Every time somebody tries to steal assets, whether they’re successful or not, that particular set of assets increases in value, making it a bigger target for all the other players. Then it becomes a race to cover it up before somebody else draws the right cards to steal it again. This is especially true once wild cards are thrown in — the $5,000 “Cash Under the Mattress” can suddenly balloon to over $100,000.

I’ve had terrible luck, though. In one game, nearly every pair of assets I put down was immediately stolen, and each time I tried to steal assets the other player had the same cards in their hands to defend it — so basically I was just adding value to their stack. With only four cards to chose from, the chances of having multiple copies of any particular asset aren’t extremely high, so you’re really taking your chances every time you put down a set of assets.

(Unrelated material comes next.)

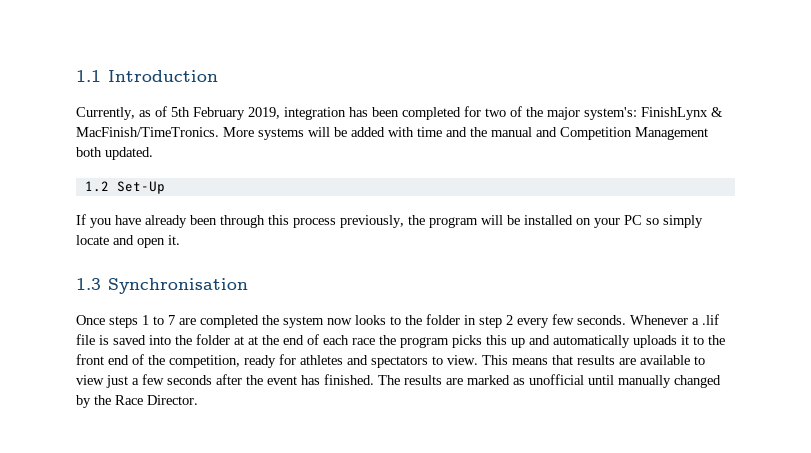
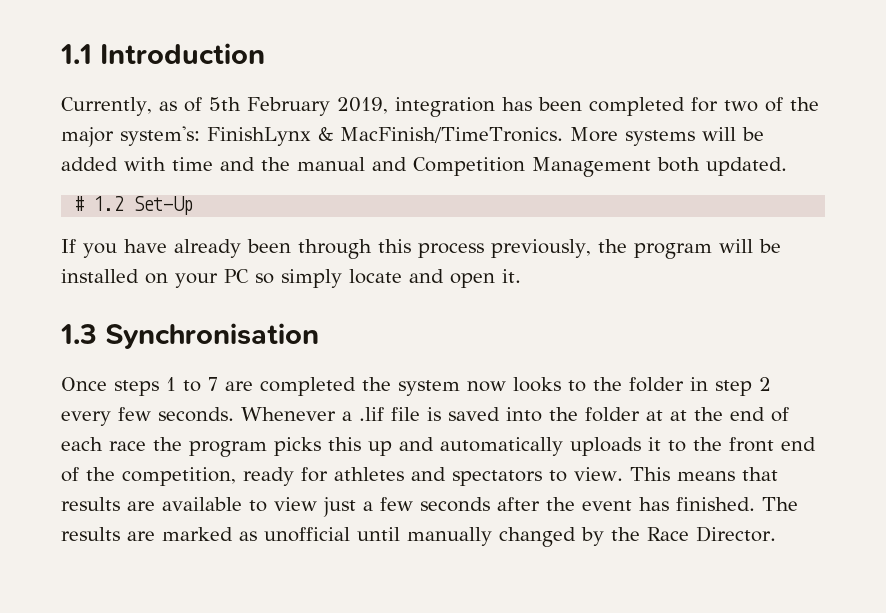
(153, 153) none -> [73,196,85,211] #

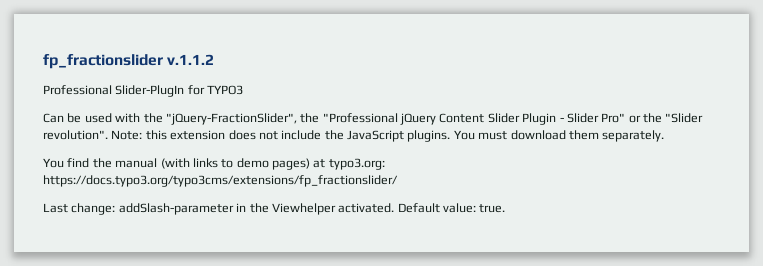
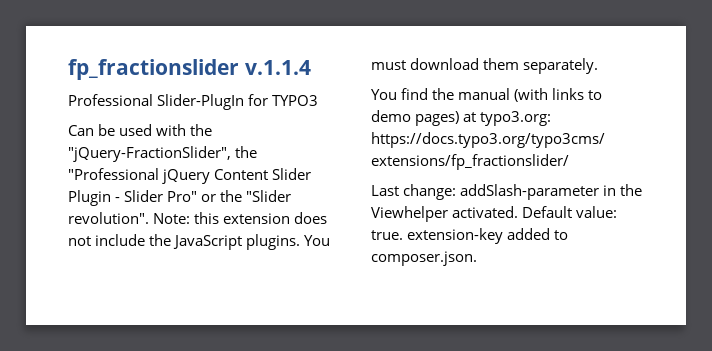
[167,54,215,65] v.1.1.2 -> [244,60,311,75] v.1.1.4
(506, 208) none -> [407,228,569,244] [371,251,477,266] extension-key added to composer.json.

Because fighting over assets is a key ingredient of the game, you can’t play this with people who will take things personally. I’m not sure what sort of lesson this teaches my kids about how wealth works, but maybe at least they’ll get some practice with their addition.

Overall, Grandpa Beck’s Cover Your A$$ets is a cute pint-sized game that doesn’t take too much time or mental energy to play, but the stealing back and forth can be quite entertaining, even if you have very little control over when it happens.

Wired: Very easy to learn, quick to play, and can be very funny.

Tired: Not much strategy; teaches weird lessons about money.

*Update: The second printing of the game changed things slightly, so I’ve made corrections to the player numbers in this post. For 2 or 3 players, you use five cards each. The game handles 4 to 6 players (and is recommended for 4 to 6) with four cards each. While you can add more players by combining sets, it is also recommended just to split into multiple groups of up to 6 players each.

Disclosure: GeekDad received a review copy of this game.